Exercise requirements – Below are records to return verbatim; the pictures are to be dropped.

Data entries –
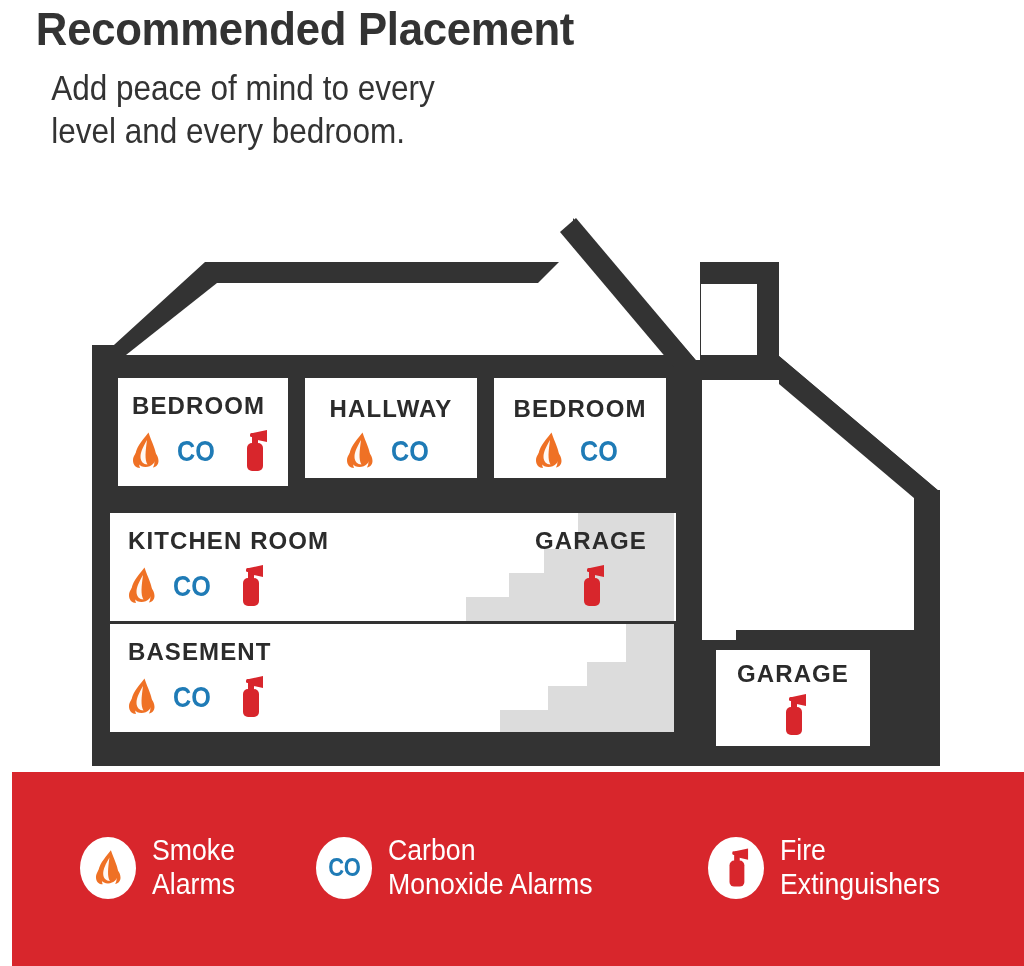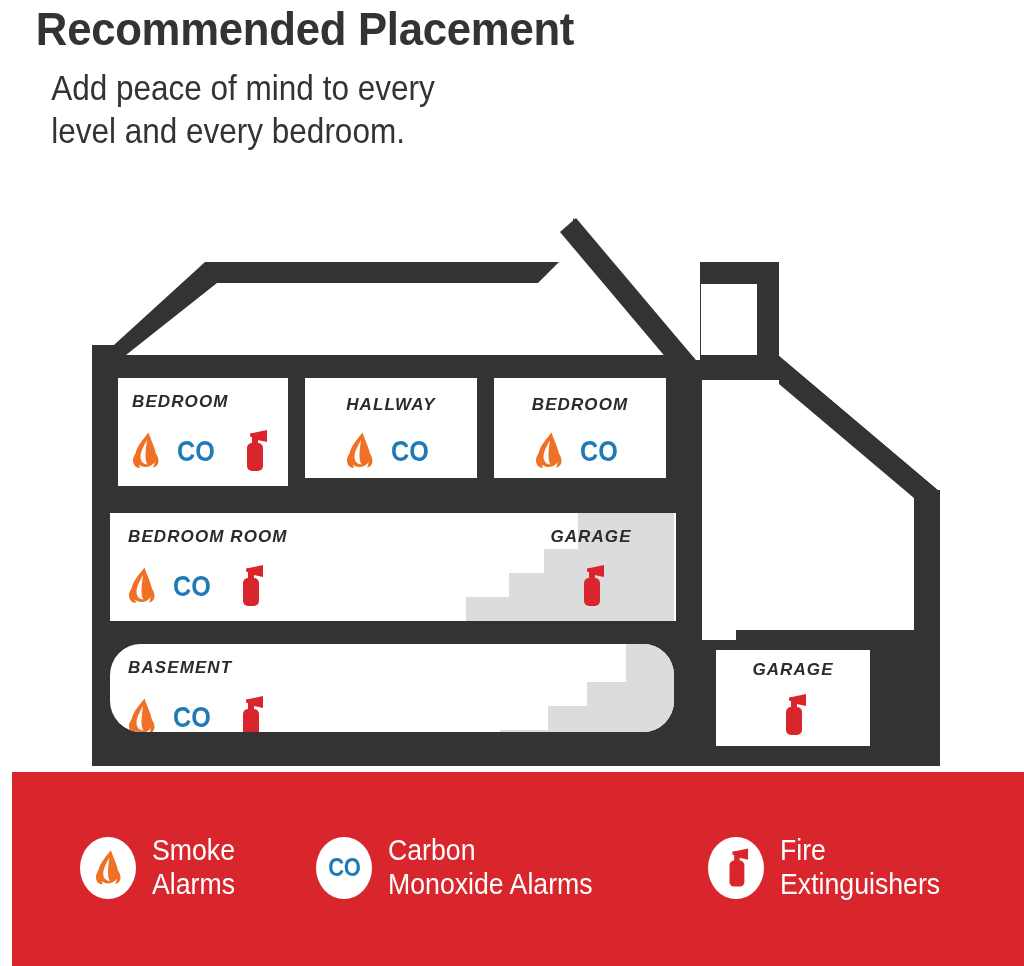--- a/index.html
+++ b/index.html
@@ -58,27 +58,26 @@
 
   
   .room {
     position: absolute;
     background: #ffffff;
     box-sizing: border-box;
     overflow: hidden;
   }
   .room-label {
     position: absolute;
-    font-size: 17px;
+    font-size: 24px;
     font-weight: 700;
     letter-spacing: 1.1px;
     color: #2b2b2b;
     white-space: nowrap;
     z-index: 3;
-    font-style: italic;
   }
   .room-label.centered {
     left: 0;
     right: 0;
     text-align: center;
   }
   .icon-row {
     position: absolute;
     display: flex;
     align-items: center;
@@ -253,21 +252,21 @@
         <path d="M16.5 1.5 C9 11 3.5 17 3.5 25 c0 6 4 11 10 11 c6 0 10.5-4.5 10.5-10.5 C24 18 20 12 16.5 1.5 Z" fill="#ef7125"></path>
         <path d="M8.5 16 C4 21.5 1 25 1 29.5 C1 34 4 37 8 37 C6.5 33 7 27 11 20 Z" fill="#ef7125"></path>
         <path d="M22 20 C25.5 24.5 26.5 27 26.5 30 c0 3.5-2.5 6-5.5 6.5 c2-3.5 2-8 0-14 Z" fill="#ef7125"></path>
         <path d="M15 9 C11 16 8.5 21 8.5 26 c0 4.5 3 7.5 7 7.5 c-3-5-2-13 -0.5-24.5 Z" fill="#ffffff" opacity="0.95"></path>
       </svg>
       <span class="co-text">CO</span>
     </div>
   </div>
 
   <div class="room" style="left:110px; top:513px; width:288px; height:108px;">
-    <div class="room-label" style="left:18px; top:14px;">BEDROOM ROOM</div>
+    <div class="room-label" style="left:18px; top:14px;">KITCHEN ROOM</div>
     <div class="icon-row" style="left:18px; top:52px;">
       <svg class="ico" width="27" height="40" viewBox="0 0 27 40">
         <path d="M16.5 1.5 C9 11 3.5 17 3.5 25 c0 6 4 11 10 11 c6 0 10.5-4.5 10.5-10.5 C24 18 20 12 16.5 1.5 Z" fill="#ef7125"></path>
         <path d="M8.5 16 C4 21.5 1 25 1 29.5 C1 34 4 37 8 37 C6.5 33 7 27 11 20 Z" fill="#ef7125"></path>
         <path d="M22 20 C25.5 24.5 26.5 27 26.5 30 c0 3.5-2.5 6-5.5 6.5 c2-3.5 2-8 0-14 Z" fill="#ef7125"></path>
         <path d="M15 9 C11 16 8.5 21 8.5 26 c0 4.5 3 7.5 7 7.5 c-3-5-2-13 -0.5-24.5 Z" fill="#ffffff" opacity="0.95"></path>
       </svg>
       <span class="co-text">CO</span>
       <svg class="ico" width="28" height="42" viewBox="0 0 28 42">
         <rect x="7" y="13" width="16" height="28" rx="5" fill="#d8262c"></rect>
@@ -289,21 +288,21 @@
     <div class="icon-row centered" style="top:52px;">
       <svg class="ico" width="28" height="42" viewBox="0 0 28 42">
         <rect x="7" y="13" width="16" height="28" rx="5" fill="#d8262c"></rect>
         <rect x="12" y="6" width="6" height="9" fill="#d8262c"></rect>
         <path d="M13 3 L27 0 L27 12 L13 9 Z" fill="#d8262c"></path>
         <rect x="10" y="3" width="7" height="4" rx="1.5" fill="#d8262c"></rect>
       </svg>
     </div>
   </div>
 
-  <div class="room" style="left:110px; top:644px; width:564px; height:88px;border-radius:31px;">
+  <div class="room" style="left:110px; top:624px; width:564px; height:108px;">
     <svg class="stairs" style="left:390px; top:0px;" width="174" height="108" viewBox="0 0 174 108">
       <path d="M0 108 L0 86 L48 86 L48 62 L87 62 L87 38 L126 38 L126 0 L174 0 L174 108 Z" fill="#dcdcdc"></path>
     </svg>
     <div class="room-label" style="left:18px; top:14px;">BASEMENT</div>
     <div class="icon-row" style="left:18px; top:52px;">
       <svg class="ico" width="27" height="40" viewBox="0 0 27 40">
         <path d="M16.5 1.5 C9 11 3.5 17 3.5 25 c0 6 4 11 10 11 c6 0 10.5-4.5 10.5-10.5 C24 18 20 12 16.5 1.5 Z" fill="#ef7125"></path>
         <path d="M8.5 16 C4 21.5 1 25 1 29.5 C1 34 4 37 8 37 C6.5 33 7 27 11 20 Z" fill="#ef7125"></path>
         <path d="M22 20 C25.5 24.5 26.5 27 26.5 30 c0 3.5-2.5 6-5.5 6.5 c2-3.5 2-8 0-14 Z" fill="#ef7125"></path>
         <path d="M15 9 C11 16 8.5 21 8.5 26 c0 4.5 3 7.5 7 7.5 c-3-5-2-13 -0.5-24.5 Z" fill="#ffffff" opacity="0.95"></path>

Task result –
--- a/index.html
+++ b/index.html
@@ -58,27 +58,26 @@
 
   
   .room {
     position: absolute;
     background: #ffffff;
     box-sizing: border-box;
     overflow: hidden;
   }
   .room-label {
     position: absolute;
-    font-size: 17px;
+    font-size: 24px;
     font-weight: 700;
     letter-spacing: 1.1px;
     color: #2b2b2b;
     white-space: nowrap;
     z-index: 3;
-    font-style: italic;
   }
   .room-label.centered {
     left: 0;
     right: 0;
     text-align: center;
   }
   .icon-row {
     position: absolute;
     display: flex;
     align-items: center;
@@ -253,21 +252,21 @@
         <path d="M16.5 1.5 C9 11 3.5 17 3.5 25 c0 6 4 11 10 11 c6 0 10.5-4.5 10.5-10.5 C24 18 20 12 16.5 1.5 Z" fill="#ef7125"></path>
         <path d="M8.5 16 C4 21.5 1 25 1 29.5 C1 34 4 37 8 37 C6.5 33 7 27 11 20 Z" fill="#ef7125"></path>
         <path d="M22 20 C25.5 24.5 26.5 27 26.5 30 c0 3.5-2.5 6-5.5 6.5 c2-3.5 2-8 0-14 Z" fill="#ef7125"></path>
         <path d="M15 9 C11 16 8.5 21 8.5 26 c0 4.5 3 7.5 7 7.5 c-3-5-2-13 -0.5-24.5 Z" fill="#ffffff" opacity="0.95"></path>
       </svg>
       <span class="co-text">CO</span>
     </div>
   </div>
 
   <div class="room" style="left:110px; top:513px; width:288px; height:108px;">
-    <div class="room-label" style="left:18px; top:14px;">BEDROOM ROOM</div>
+    <div class="room-label" style="left:18px; top:14px;">KITCHEN ROOM</div>
     <div class="icon-row" style="left:18px; top:52px;">
       <svg class="ico" width="27" height="40" viewBox="0 0 27 40">
         <path d="M16.5 1.5 C9 11 3.5 17 3.5 25 c0 6 4 11 10 11 c6 0 10.5-4.5 10.5-10.5 C24 18 20 12 16.5 1.5 Z" fill="#ef7125"></path>
         <path d="M8.5 16 C4 21.5 1 25 1 29.5 C1 34 4 37 8 37 C6.5 33 7 27 11 20 Z" fill="#ef7125"></path>
         <path d="M22 20 C25.5 24.5 26.5 27 26.5 30 c0 3.5-2.5 6-5.5 6.5 c2-3.5 2-8 0-14 Z" fill="#ef7125"></path>
         <path d="M15 9 C11 16 8.5 21 8.5 26 c0 4.5 3 7.5 7 7.5 c-3-5-2-13 -0.5-24.5 Z" fill="#ffffff" opacity="0.95"></path>
       </svg>
       <span class="co-text">CO</span>
       <svg class="ico" width="28" height="42" viewBox="0 0 28 42">
         <rect x="7" y="13" width="16" height="28" rx="5" fill="#d8262c"></rect>
@@ -289,21 +288,21 @@
     <div class="icon-row centered" style="top:52px;">
       <svg class="ico" width="28" height="42" viewBox="0 0 28 42">
         <rect x="7" y="13" width="16" height="28" rx="5" fill="#d8262c"></rect>
         <rect x="12" y="6" width="6" height="9" fill="#d8262c"></rect>
         <path d="M13 3 L27 0 L27 12 L13 9 Z" fill="#d8262c"></path>
         <rect x="10" y="3" width="7" height="4" rx="1.5" fill="#d8262c"></rect>
       </svg>
     </div>
   </div>
 
-  <div class="room" style="left:110px; top:644px; width:564px; height:88px;border-radius:31px;">
+  <div class="room" style="left:110px; top:624px; width:564px; height:108px;">
     <svg class="stairs" style="left:390px; top:0px;" width="174" height="108" viewBox="0 0 174 108">
       <path d="M0 108 L0 86 L48 86 L48 62 L87 62 L87 38 L126 38 L126 0 L174 0 L174 108 Z" fill="#dcdcdc"></path>
     </svg>
     <div class="room-label" style="left:18px; top:14px;">BASEMENT</div>
     <div class="icon-row" style="left:18px; top:52px;">
       <svg class="ico" width="27" height="40" viewBox="0 0 27 40">
         <path d="M16.5 1.5 C9 11 3.5 17 3.5 25 c0 6 4 11 10 11 c6 0 10.5-4.5 10.5-10.5 C24 18 20 12 16.5 1.5 Z" fill="#ef7125"></path>
         <path d="M8.5 16 C4 21.5 1 25 1 29.5 C1 34 4 37 8 37 C6.5 33 7 27 11 20 Z" fill="#ef7125"></path>
         <path d="M22 20 C25.5 24.5 26.5 27 26.5 30 c0 3.5-2.5 6-5.5 6.5 c2-3.5 2-8 0-14 Z" fill="#ef7125"></path>
         <path d="M15 9 C11 16 8.5 21 8.5 26 c0 4.5 3 7.5 7 7.5 c-3-5-2-13 -0.5-24.5 Z" fill="#ffffff" opacity="0.95"></path>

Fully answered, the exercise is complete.